> **Data in this exercise**:
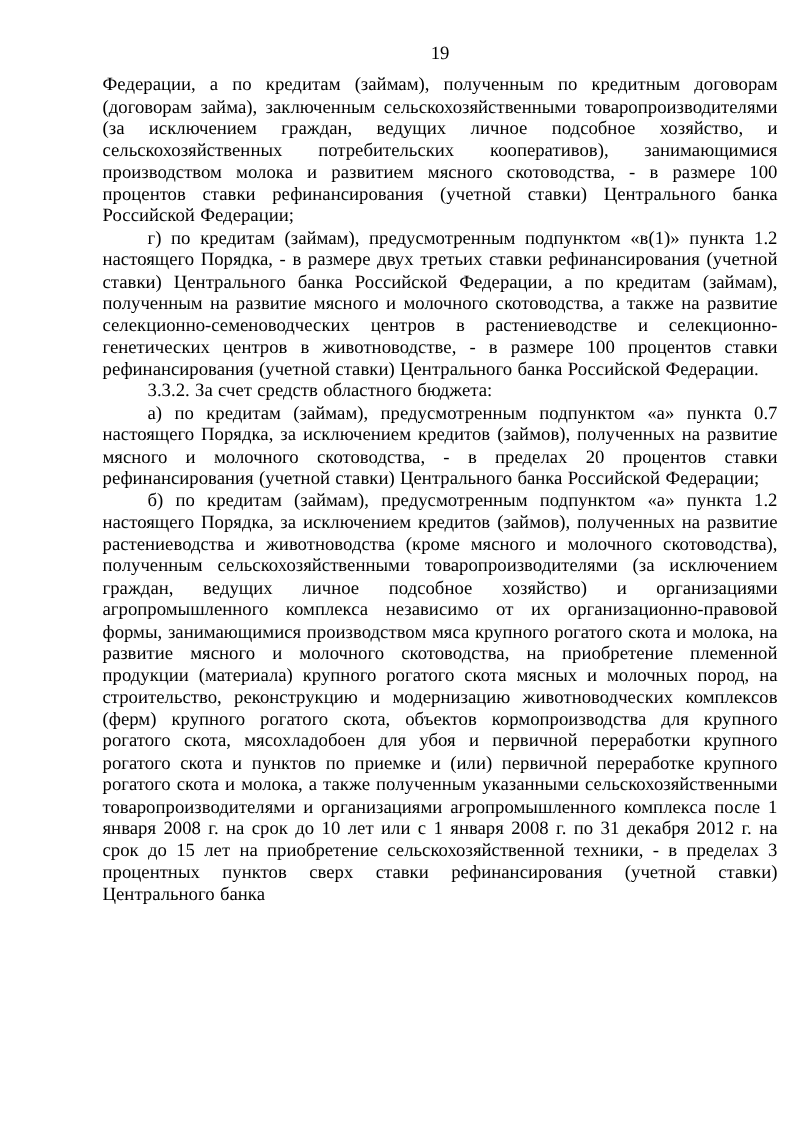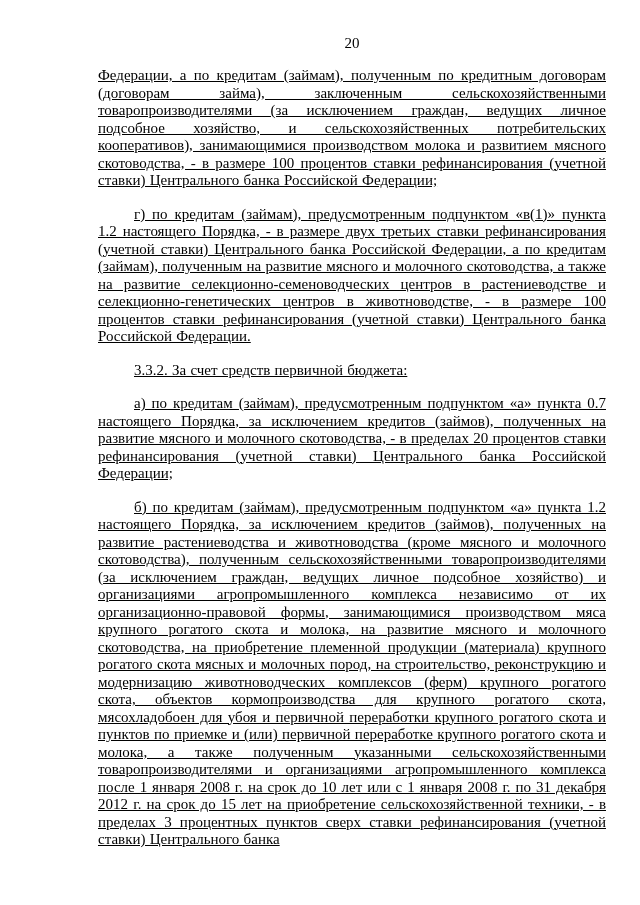--- a/index.html
+++ b/index.html
@@ -29,34 +29,33 @@
     margin: 0 0 9px 0;
   }
   .text-block {
     font-size: 15px;
     line-height: 17.5px;
     text-align: justify;
     text-justify: inter-word;
     word-spacing: 0.5px;
   }
   .para {
-    margin: 16px;
+    margin: 0;
     padding: 0;
-    text-decoration: underline;
   }
   .para.indent {
     text-indent: 36px;
   }
 </style>
 </head>
 <body>
 
 <div class="page">
-  <div class="page-number">20</div>
+  <div class="page-number">19</div>
 
   <div class="text-block">
     <p class="para">Федерации, а по кредитам (займам), полученным по кредитным договорам (договорам займа), заключенным сельскохозяйственными товаропроизводителями (за исключением граждан, ведущих личное подсобное хозяйство, и сельскохозяйственных потребительских кооперативов), занимающимися производством молока и развитием мясного скотоводства, - в размере 100 процентов ставки рефинансирования (учетной ставки) Центрального банка Российской Федерации;</p>
     <p class="para indent">г) по кредитам (займам), предусмотренным подпунктом «в(1)» пункта 1.2 настоящего Порядка, - в размере двух третьих ставки рефинансирования (учетной ставки) Центрального банка Российской Федерации, а по кредитам (займам), полученным на развитие мясного и молочного скотоводства, а также на развитие селекционно-семеноводческих центров в растениеводстве и селекционно-генетических центров в животноводстве, - в размере 100 процентов ставки рефинансирования (учетной ставки) Центрального банка Российской Федерации.</p>
-    <p class="para indent">3.3.2. За счет средств первичной бюджета:</p>
+    <p class="para indent">3.3.2. За счет средств областного бюджета:</p>
     <p class="para indent">а) по кредитам (займам), предусмотренным подпунктом «а» пункта 0.7 настоящего Порядка, за исключением кредитов (займов), полученных на развитие мясного и молочного скотоводства, - в пределах 20 процентов ставки рефинансирования (учетной ставки) Центрального банка Российской Федерации;</p>
     <p class="para indent">б) по кредитам (займам), предусмотренным подпунктом «а» пункта 1.2 настоящего Порядка, за исключением кредитов (займов), полученных на развитие растениеводства и животноводства (кроме мясного и молочного скотоводства), полученным сельскохозяйственными товаропроизводителями (за исключением граждан, ведущих личное подсобное хозяйство) и организациями агропромышленного комплекса независимо от их организационно-правовой формы, занимающимися производством мяса крупного рогатого скота и молока, на развитие мясного и молочного скотоводства, на приобретение племенной продукции (материала) крупного рогатого скота мясных и молочных пород, на строительство, реконструкцию и модернизацию животноводческих комплексов (ферм) крупного рогатого скота, объектов кормопроизводства для крупного рогатого скота, мясохладобоен для убоя и первичной переработки крупного рогатого скота и пунктов по приемке и (или) первичной переработке крупного рогатого скота и молока, а также полученным указанными сельскохозяйственными товаропроизводителями и организациями агропромышленного комплекса после 1 января 2008 г. на срок до 10 лет или с 1 января 2008 г. по 31 декабря 2012 г. на срок до 15 лет на приобретение сельскохозяйственной техники, - в пределах 3 процентных пунктов сверх ставки рефинансирования (учетной ставки) Центрального банка</p>
   </div>
 </div>
 
 </body></html>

> **Your goal**: Please return every line in the data that includes the string "первичной".

> **Problem solution**:
-    <p class="para indent">3.3.2. За счет средств первичной бюджета:</p>
     <p class="para indent">б) по кредитам (займам), предусмотренным подпунктом «а» пункта 1.2 настоящего Порядка, за исключением кредитов (займов), полученных на развитие растениеводства и животноводства (кроме мясного и молочного скотоводства), полученным сельскохозяйственными товаропроизводителями (за исключением граждан, ведущих личное подсобное хозяйство) и организациями агропромышленного комплекса независимо от их организационно-правовой формы, занимающимися производством мяса крупного рогатого скота и молока, на развитие мясного и молочного скотоводства, на приобретение племенной продукции (материала) крупного рогатого скота мясных и молочных пород, на строительство, реконструкцию и модернизацию животноводческих комплексов (ферм) крупного рогатого скота, объектов кормопроизводства для крупного рогатого скота, мясохладобоен для убоя и первичной переработки крупного рогатого скота и пунктов по приемке и (или) первичной переработке крупного рогатого скота и молока, а также полученным указанными сельскохозяйственными товаропроизводителями и организациями агропромышленного комплекса после 1 января 2008 г. на срок до 10 лет или с 1 января 2008 г. по 31 декабря 2012 г. на срок до 15 лет на приобретение сельскохозяйственной техники, - в пределах 3 процентных пунктов сверх ставки рефинансирования (учетной ставки) Центрального банка</p>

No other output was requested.